* Required action: Below are some records. Say how many of their lines include the string "background", giving only the number.

* Supplied information:
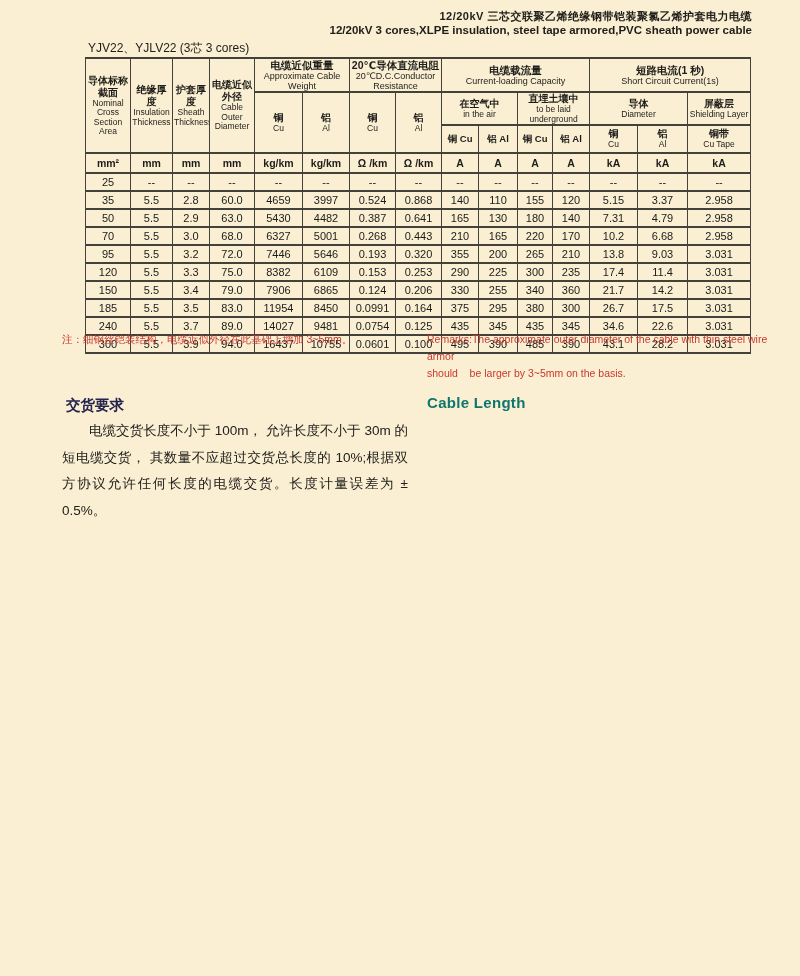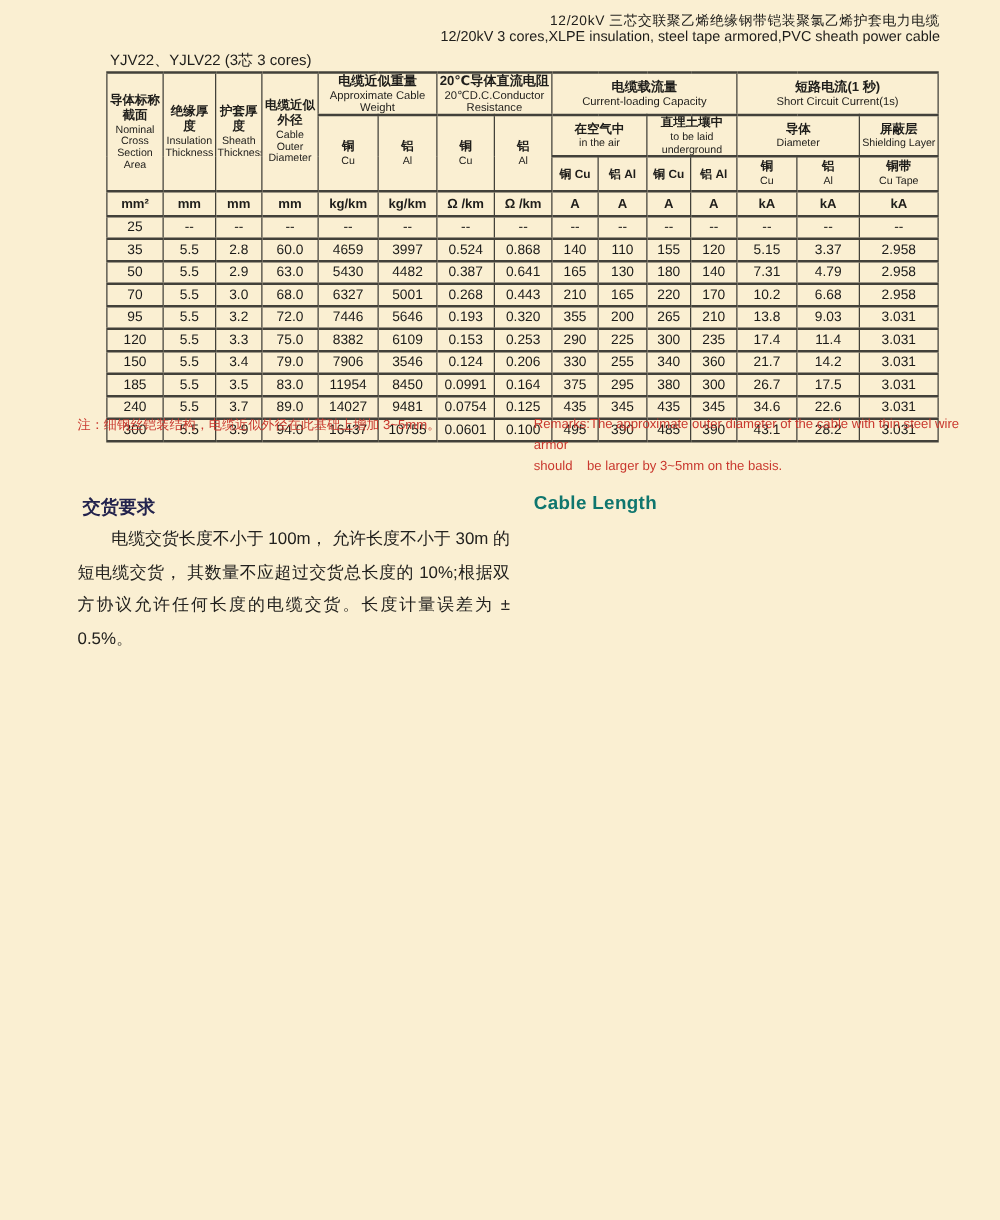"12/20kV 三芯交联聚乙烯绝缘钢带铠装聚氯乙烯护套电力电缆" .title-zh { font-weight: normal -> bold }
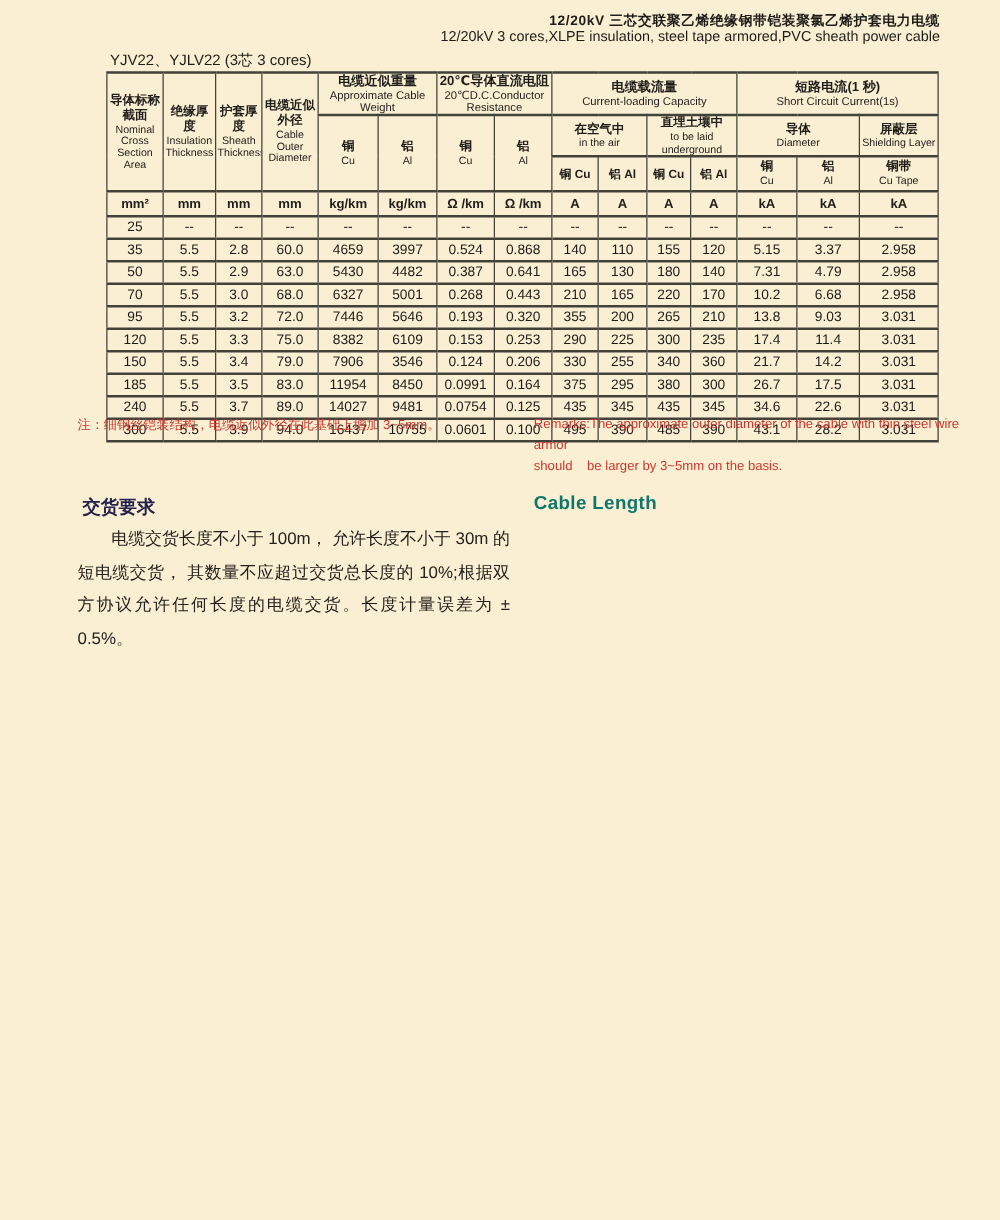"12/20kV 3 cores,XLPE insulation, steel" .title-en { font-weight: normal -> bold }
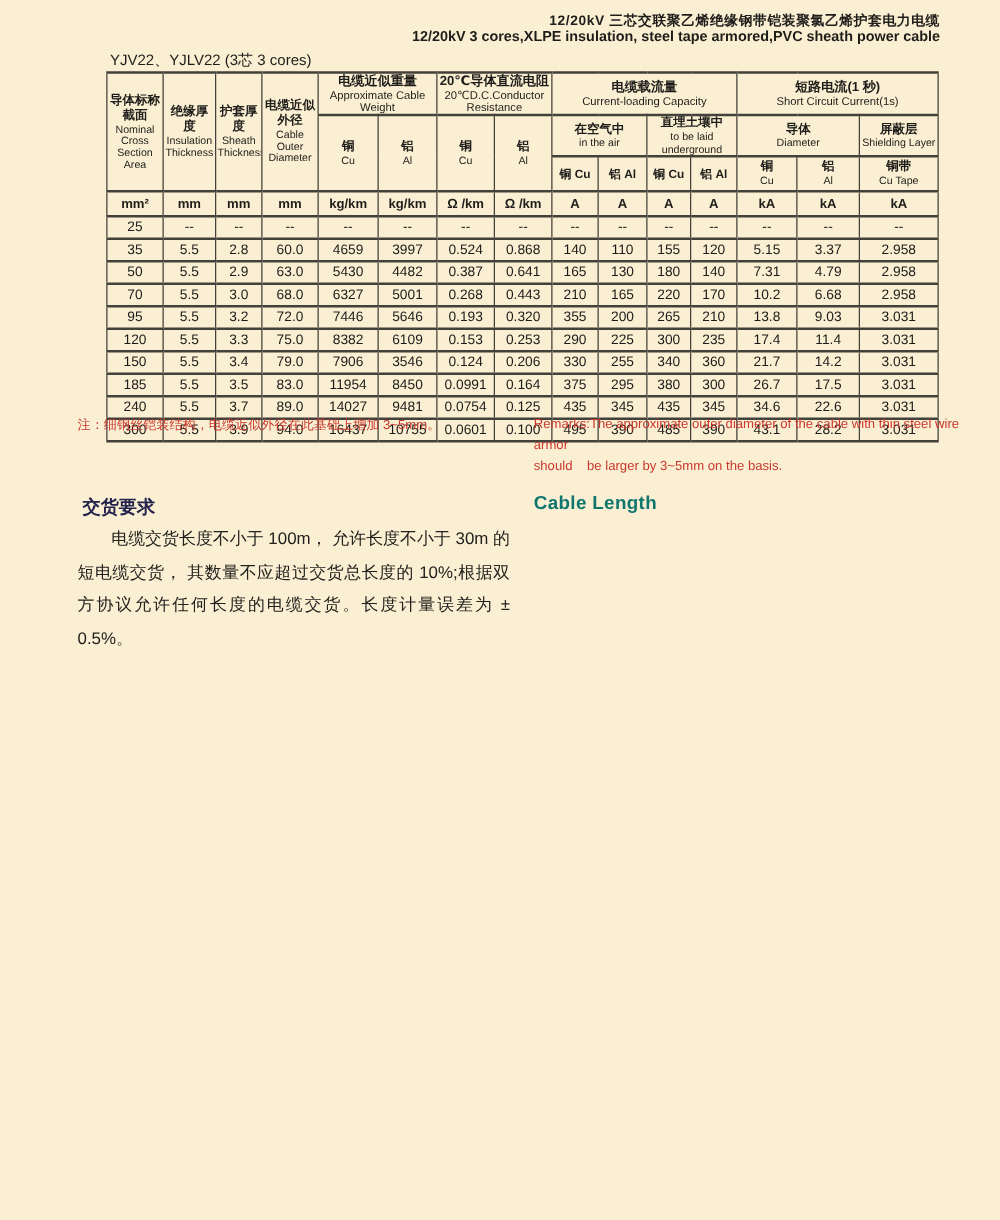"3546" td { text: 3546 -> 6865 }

...

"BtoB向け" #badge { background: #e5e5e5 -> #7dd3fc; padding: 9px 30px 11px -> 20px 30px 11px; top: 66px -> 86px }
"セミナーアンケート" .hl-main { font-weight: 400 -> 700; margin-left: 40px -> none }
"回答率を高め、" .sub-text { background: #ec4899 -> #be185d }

* Answer below: 2